The Custom Car Camp taught campers basic vehicle mechanics by giving them a chance to assemble and disassemble Traxxas RC cars. Campers saw the possibilities of 3D printing, as SEMA staff engineers and members used CAD software to print out parts the campers designed and customized for their model cars. Students could visualize their ideas in CAD files onscreen.

“[Seeing] the ideas they had and to be able to watch them on a projector, that stuff just blew the kids away,” said lead camp counselor and Nitro X Camp leader Byron Byker.

Teen mentors were available to introduce campers to real-life cars with custom tires and paint jobs.

“The counselors are involved in the industry,” said Ridnouer. “Some have custom cars of their own.”

Campers individually customized their RC cars in preparation for the final race at the end of the week and also took turns using real tools, such as an impact drill, to work on an actual car. The experience truly opened their eyes to the industry as they were encouraged to pursue any budding interests in cars.

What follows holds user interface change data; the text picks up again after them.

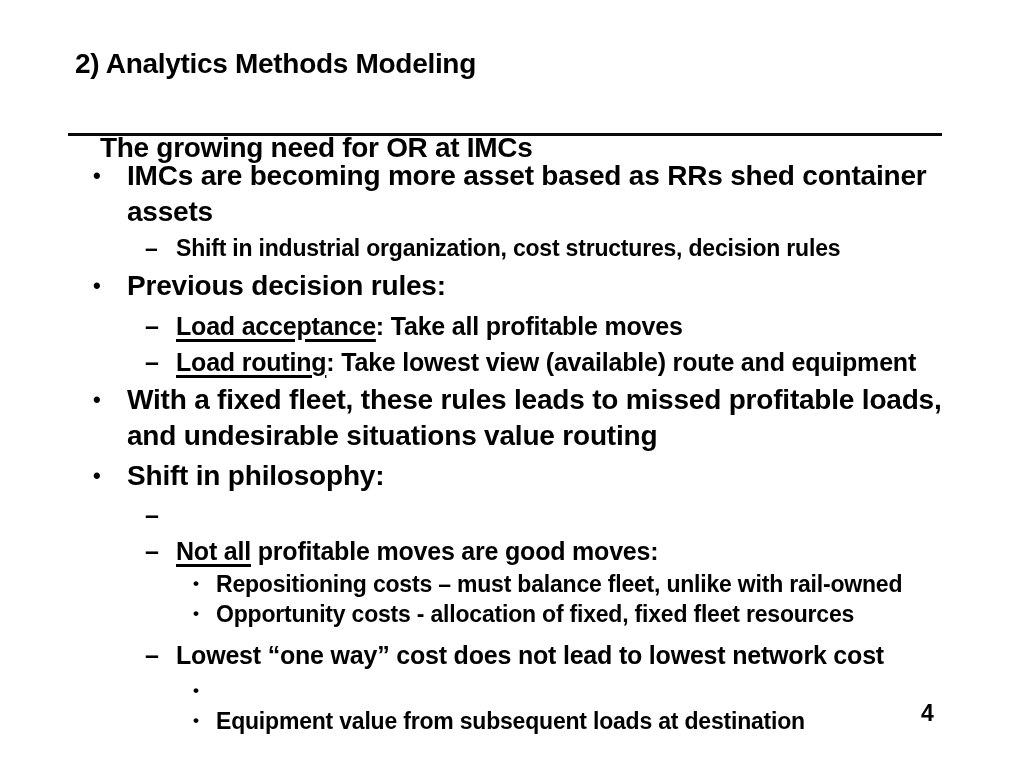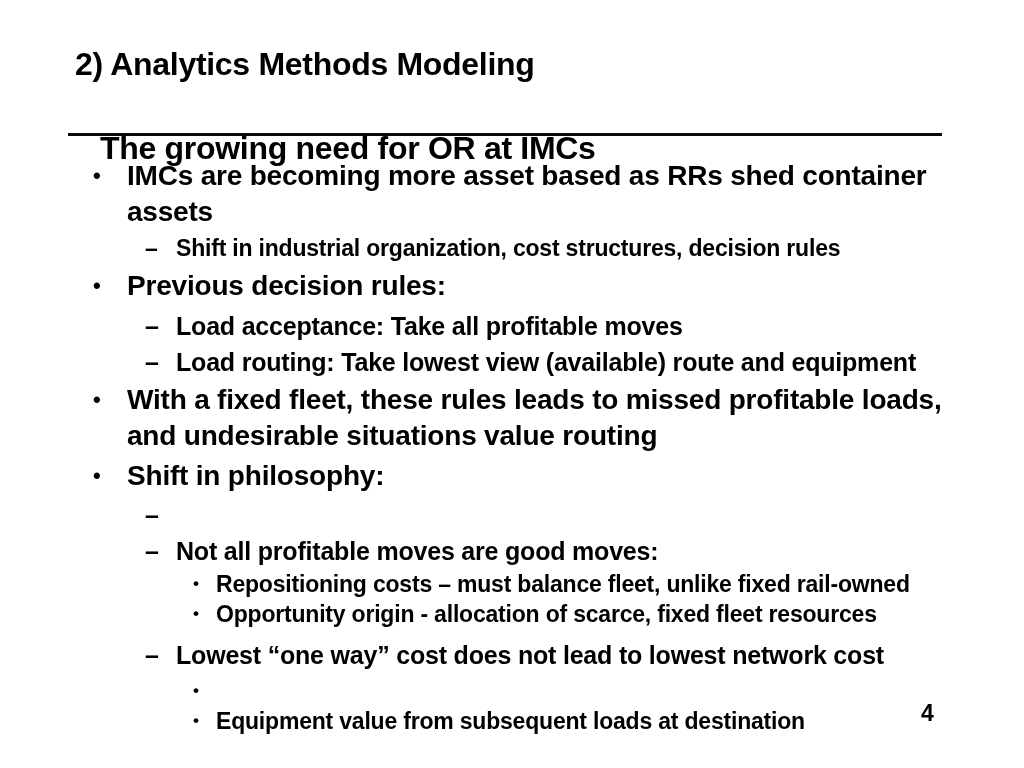"2) Analytics Methods Modeling" .title { font-size: 32px -> 28px }
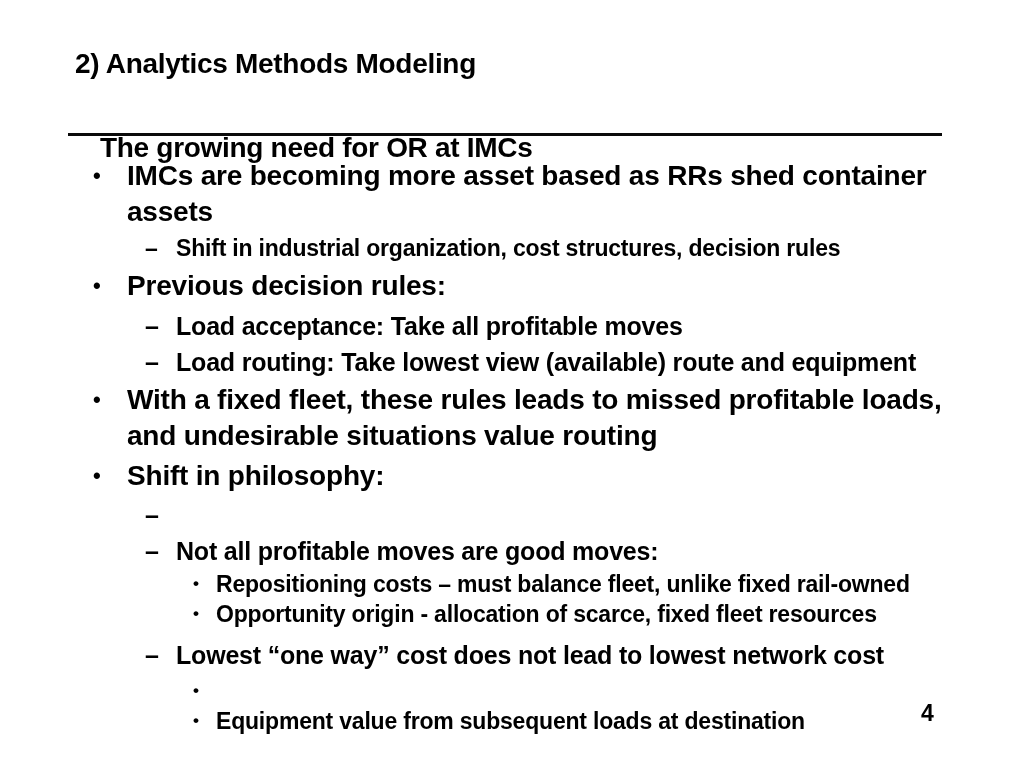"Load acceptance" .u { text-decoration: none -> underline }
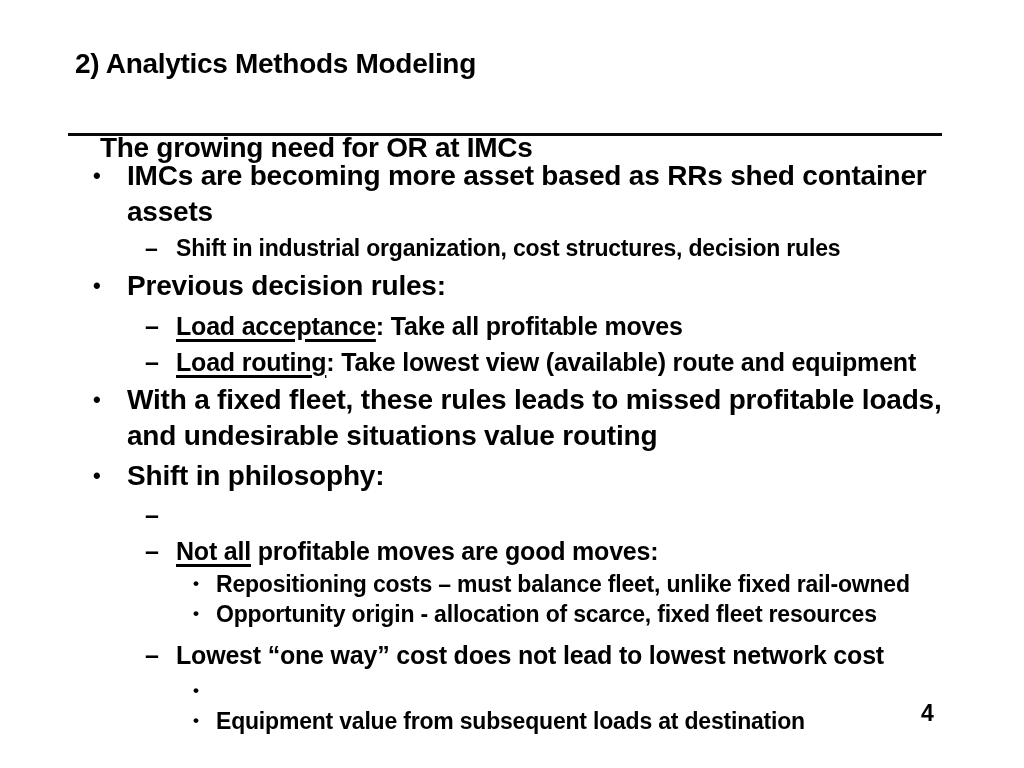"Repositioning costs – must balance" span { text: fixed -> with }
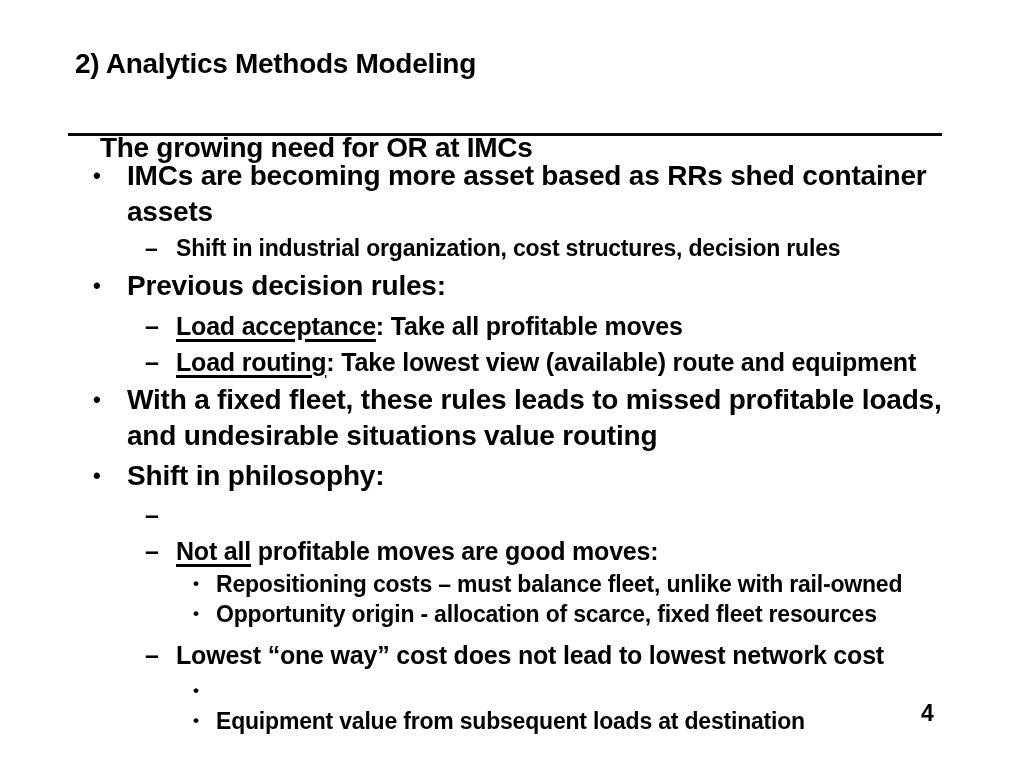"Opportunity origin - allocation of" span { text: origin - allocation of scarce -> costs - allocation of fixed }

“When they go home, they’re watching the cars go by. They’re starting to identify cars, and now they want to go to a race. They go back to school and tell their friends, and it goes from there. One little moment is going to affect them for life,” said Byker.

The Custom Car Camp was developed out of a love for cars and can serve as the backbone to get kids interested in the automotive industry.

“While they may not be at the same level of understanding as some of our members, the kids have the same interest in finding out the impact of any change to the vehicle, which we think is really cool,” said Ridnouer.

The SEMA Custom Car Camp was a successful first run, as it provided a safe and fully equipped space for kids to pursue any ideas they may have had, whether it be designing, constructing or assembling something related to the automotive world.

As Byker said, “There’s never a bad idea, and man, do the kids shine.”